(Records from a collection)
########

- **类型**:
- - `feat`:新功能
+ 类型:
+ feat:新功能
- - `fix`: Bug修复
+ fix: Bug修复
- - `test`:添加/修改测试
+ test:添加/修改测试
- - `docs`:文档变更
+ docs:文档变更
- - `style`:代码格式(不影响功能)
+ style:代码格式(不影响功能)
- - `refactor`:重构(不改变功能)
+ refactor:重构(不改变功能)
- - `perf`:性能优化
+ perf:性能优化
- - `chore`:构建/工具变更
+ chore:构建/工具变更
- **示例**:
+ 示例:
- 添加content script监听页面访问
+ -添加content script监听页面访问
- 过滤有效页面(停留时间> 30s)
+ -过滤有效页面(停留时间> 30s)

########

_Exercise directions_:
Every entry, from the first line to the last, should be retyped exactly.

_Worked solution_:
- **类型**:
- - `feat`:新功能
+ 类型:
+ feat:新功能
- - `fix`: Bug修复
+ fix: Bug修复
- - `test`:添加/修改测试
+ test:添加/修改测试
- - `docs`:文档变更
+ docs:文档变更
- - `style`:代码格式(不影响功能)
+ style:代码格式(不影响功能)
- - `refactor`:重构(不改变功能)
+ refactor:重构(不改变功能)
- - `perf`:性能优化
+ perf:性能优化
- - `chore`:构建/工具变更
+ chore:构建/工具变更
- **示例**:
+ 示例:
- 添加content script监听页面访问
+ -添加content script监听页面访问
- 过滤有效页面(停留时间> 30s)
+ -过滤有效页面(停留时间> 30s)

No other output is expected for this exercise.